Most flowering plants move water in pipes called vessels. As a tree gets taller, the vessel pathway must also get longer. If nothing else in the system changes, and the only thing that happens is that the vessel pathway gets longer, then the resistance due to friction between the sap and the vessel walls increases. This increase turns out to be linearly related to length, that is, flow rate will drop as a linear (not exponential) function of vessel length increase. This phenomenon can be observed, irritatingly, in my house: the kitchen tap ended up farther away from the water tank than planned, and even though we put in ¾” pipe, the flow is notably lower than in the hose bibb halfway between the kitchen and the tank. For various reasons vessels have to be very narrow at the ends, at the stem tips and in the leaves. So narrow, in fact, that if trees had vessels the lengths of their trunks that were the same diameter as the apical vessels, then they would conduct less and less water they taller they get—a penalty for growing in height.
Fortunately, fluid mechanics has a magical trick up its sleeve: small increases in pipe diameter lead to very large (exponential, to the fourth power to be precise) increases in flow rate. This is why, with the same amount of suction, you get a quick mouthful of your drink through a wide straw and just a little through a narrow one. As it turns out, what happens in trees is that vessels widen from the stem tip to the base. This maintains the hydraulic resistance constant even as trees grow in height and the conductive path becomes longer and resistance, minus widening, would increase. Lots of people have worked on this, but work in my lab and by collaborators is listed at the end.
This tip-to-base widening has potentially important implications for how sap flow in trees generally is studied. This is because the volume of fluid moving past any given point in a pipe remains constant. If the pipe changes in diameter, as we know tree vessels do, then the fluid must speed up as the vessels narrow. So, even along a single tree trunk, the actual speed of sap flow should depend on how far the measurement is taken from the stem tip, because of tip-to-base vessel widening. The amount of sap moved along the length of a trunk should remain constant, but it should be slow at the base and fast at the tip.
This prediction has been hard to test in much detail because in most normal trees, as they get taller they become intricately branched. So as we move down the stem, the tip-to-base widening pattern is complicated by incoming vessels from side branches. This is where Moringa comes in.
This is the perfect situation—a single branch that is 7 meters tall with a single growing point. The vessels are narrow at the tips of these branches and wide at the bases. Vinicio home-made special sensors, and Tommaso hand-carried them to us. Then Alberto and Diana soldered the whole system together and connected the sensors to a datalogger. They installed the sensors in the tree and lovingly built little roofs to protect the sensors from the brutal tropical rain and insulated the trunk to protect the sensors from the brutal tropical sun.
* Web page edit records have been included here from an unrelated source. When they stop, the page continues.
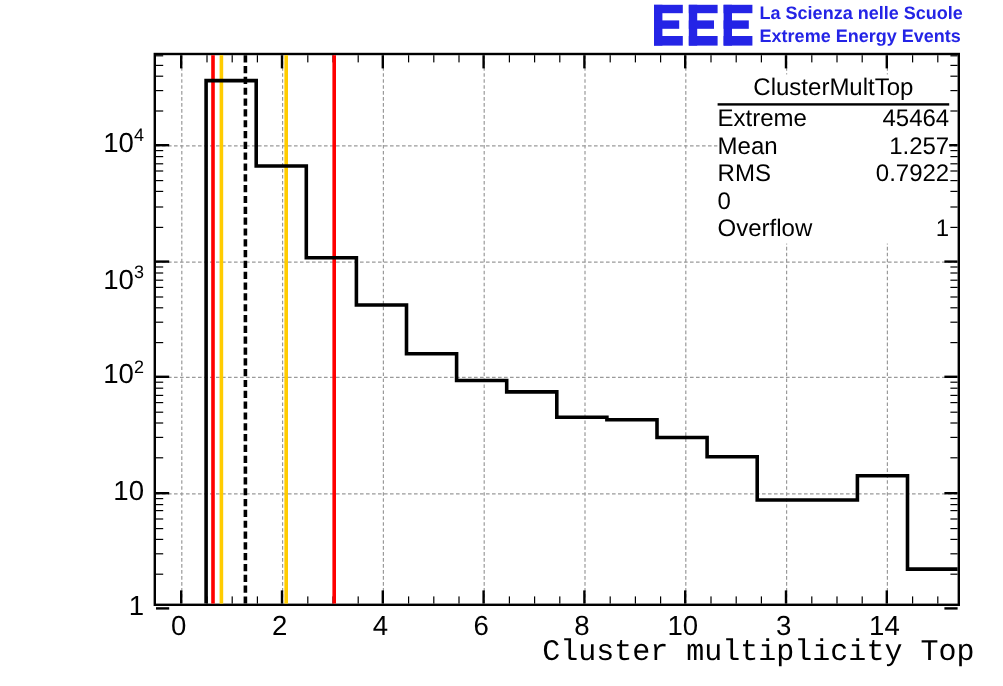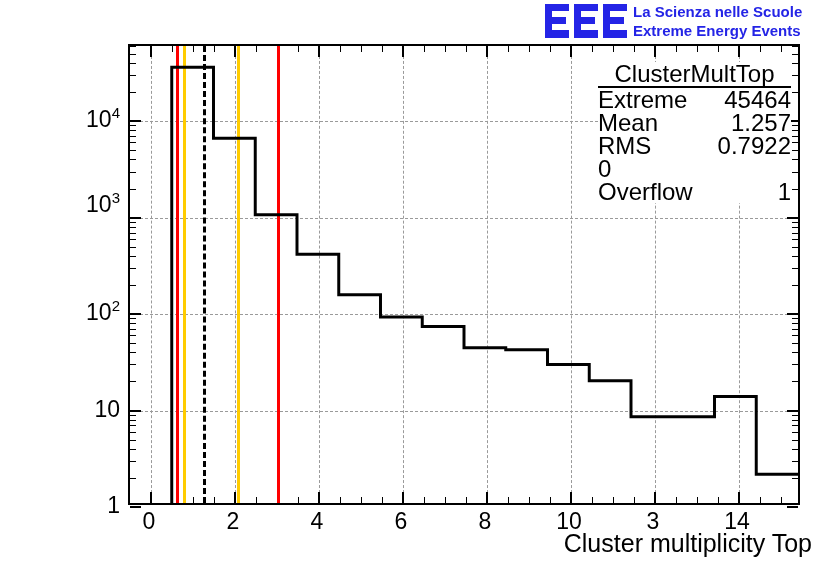--- a/index.html
+++ b/index.html
@@ -50,35 +50,35 @@
   
   .ylab{position:absolute;right:0;transform:translateY(-50%);
         font-size:23px;white-space:nowrap;text-align:right;}
   .ylab sup{font-size:15px;vertical-align:super;line-height:0;}
   #ylabels{position:absolute;left:58px;top:44px;width:62px;height:461px;}
 
   #xlabels{position:absolute;left:128px;top:506px;width:672px;height:36px;}
   .xlab{position:absolute;top:2px;transform:translateX(-50%);
         font-size:23px;white-space:nowrap;}
 
-  #xaxis-title{position:absolute;right:24px;top:529px;font-size:25px;white-space:nowrap;}
+  #xaxis-title{position:absolute;right:24px;top:529px;font-size:25px;white-space:nowrap;font-family:Liberation Mono, monospace;}
 
   
   .vline{position:absolute;top:0;height:100%;}
   .vline.solid-red{border-left:3px solid #ff0000;}
   .vline.solid-yellow{border-left:3px solid #ffcc00;}
   .vline.dashed-black{border-left:3px dashed #000000;}
 
   
   #hist-svg{position:absolute;left:0;top:0;width:100%;height:100%;overflow:visible;}
 
   
   #stats-box{
     position:absolute;left:598px;top:62px;width:193px;
-    font-size:24px;line-height:23px;background:#ffffff;
+    font-size:20px;line-height:23px;background:#ffffff;
   }
   #stats-title{text-align:center;border-bottom:2px solid #000;padding-bottom:1px;}
   .stats-row{display:flex;justify-content:space-between;}
   .stats-row .k{white-space:nowrap;}
   .stats-row .v{white-space:nowrap;}
 </style>
 </head>
 <body>
 
 <div id="root">
@@ -108,21 +108,21 @@
     <div id="eee-text">
       <div>La Scienza nelle Scuole</div>
       <div>Extreme Energy Events</div>
     </div>
   </div>
 
   <div id="ylabels">
       <div class="ylab" style="top: 461px;">1</div>
       <div class="ylab" style="top: 364.519px;">10</div>
       <div class="ylab" style="top: 268.038px;">10<sup>2</sup></div>
-      <div class="ylab" style="top: 160px;">10<sup>3</sup></div>
+      <div class="ylab" style="top: 189px;">10<sup>3</sup></div>
       <div class="ylab" style="top: 75.0767px;">10<sup>4</sup></div>
     </div>
 
   <div id="frame">
     <div id="grid-layer">
         <div class="gridh" style="top: 364.519px;"></div>
         <div class="gridh" style="top: 268.038px;"></div>
         <div class="gridh" style="top: 171.558px;"></div>
         <div class="gridh" style="top: 75.0767px;"></div>
         <div class="gridv" style="left: 21px;"></div>

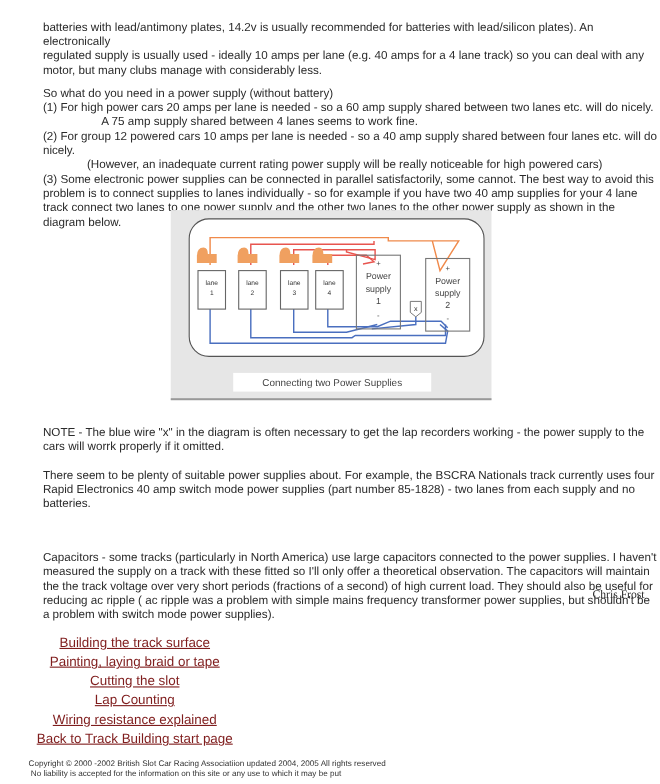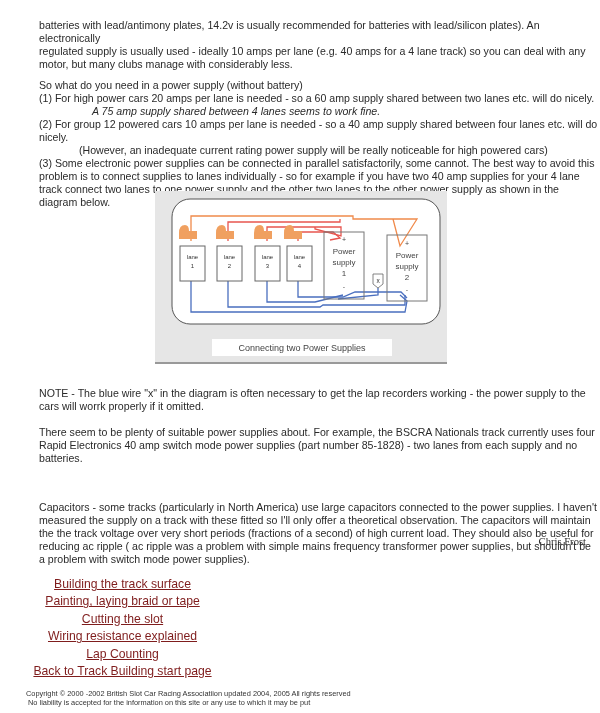--- a/index.html
+++ b/index.html
@@ -2,21 +2,21 @@
 <html><head>
   <meta charset="utf-8">
   <style>
     html, body { margin: 0; padding: 0; background: #ffffff; }
     body {
       width: 600px; height: 713px; position: relative; overflow: hidden;
       font-family: "Liberation Sans", sans-serif; color: #2a2a2a;
       font-size: 10.6px; line-height: 13px;
     }
     .para { position: absolute; left: 27px; width: 560px; margin: 12px; }
-    .indent1 { padding-left: 53px; font-style: italic; }
+    .indent1 { padding-left: 53px; }
     .indent2 { padding-left: 40px; }
     #p-intro { top: 7px; }
     #p-need { top: 67px; }
     #p-note { top: 375px; }
     #p-supplies { top: 414px; }
     #p-caps { top: 489px; }
     #author { position: absolute; top: 535px; right: 14px; font-size: 10.6px; font-family: Liberation Serif, serif; }
     #diagram { position: absolute; left: 155px; top: 191px; width: 292px; height: 173px; }
     #links { position: absolute; top: 576px; left: 0; width: 245px; text-align: center; }
     #links a {
@@ -116,21 +116,21 @@
 
 <div id="p-note" class="para">NOTE - The  blue wire "x" in the diagram is often necessary to get the lap recorders working - the power supply to the cars will worrk properly if it omitted.</div>
 <div id="p-supplies" class="para">There seem to be plenty of suitable power supplies about.  For example, the BSCRA Nationals track currently uses four Rapid Electronics  40 amp switch mode power supplies (part number 85-1828) - two lanes from each supply and no batteries.</div>
 <div id="p-caps" class="para">Capacitors - some tracks (particularly in North America) use large capacitors connected to the power supplies.  I haven't measured the supply on a track with these fitted so I'll only offer a theoretical observation.  The capacitors will maintain the the track voltage over very short periods (fractions of a second) of high current load. They should also be useful for reducing ac ripple ( ac ripple was a problem with simple mains frequency transformer power supplies, but shouldn't be a problem with switch mode power supplies).</div>
 <div id="author">Chris Frost</div>
 
 <nav id="links">
   <a>Building the track surface</a>
   <a>Painting, laying braid or tape</a>
   <a>Cutting the slot</a>
+  <a>Lap Counting</a>
   <a>Wiring resistance explained</a>
-  <a>Lap Counting</a>
   <a>Back to Track Building start page</a>
 </nav>
 
 <div id="footer">
   <div>Copyright © 2000 -2002 British Slot Car Racing Associatiion    updated 2004, 2005  All rights reserved</div>
   <div>No liability is accepted for the information on this site or any use to which it may be put</div>
 </div>
 
 </body></html>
The experiment has just started, but the flow does seem to be slower in the lower sensors. This means that an experiment with Moringa should help provide helpful guidelines for factoring stem length into measurements of sap flow for plants in general. In turn, it will also help unlock the secrets of Moringa’s extraordinary drought resistance.
Funding
References
Anfodillo, T., G. Petit, and A. Crivellaro. (2013). Axial conduit widening in woody species: a still neglected anatomical pattern. IAWA Journal 34(4): 352-364.
Bettiati D, G Petit, T Anfodillo 2012 Testing the equi-resistance principle of the xylem transport system in a small ash tree: empirical support from anatomical analyses. Tree Phys doi:10.1093/treephys/tpr137
Olson, M. E., T. Anfodillo, J. A. Rosell, G. Petit, A. Crivellaro, S. Isnard, C. León-Gómez, L. O. Alvarado-Cárdenas, and M. Castorena. 2014. Universal hydraulics of the flowering plants: vessel diameter scales with stem length across angiosperm lineages, habits and climates. Ecology Letters 17: 988-997.
Olson, M. E., J. A. Rosell, C. León, S. Zamora, A. Weeks, L. O. Alvarado-Cárdenas, N. I. Cacho, and J. Grant. 2013. Convergent vessel diameter-stem diameter scaling across five clades of New- and Old- World eudicots from desert to rain forest. International Journal of Plant Sciences 174(7):1062–1078.
Olson, M. E. and J. A. Rosell. 2013. Vessel diameter–stem diameter scaling across woody angiosperms and the ecological causes of xylem vessel diameter variation. New Phytologist 197: 1204–1213.
Petit G, T Anfodillo 2009 Plant physiology in theory and practice: an analysis of the WBE model for vasuclar plants. Journal of Theoretical Biology 259: 1-4.
Rosell, J. A, and M. E. Olson. 2014. Do lianas really have wide vessels? Vessel diameter-stem length scaling in non self-supporting plants. Perspectives in Plant Ecology, Evolution, and Systematics 16: 288-295.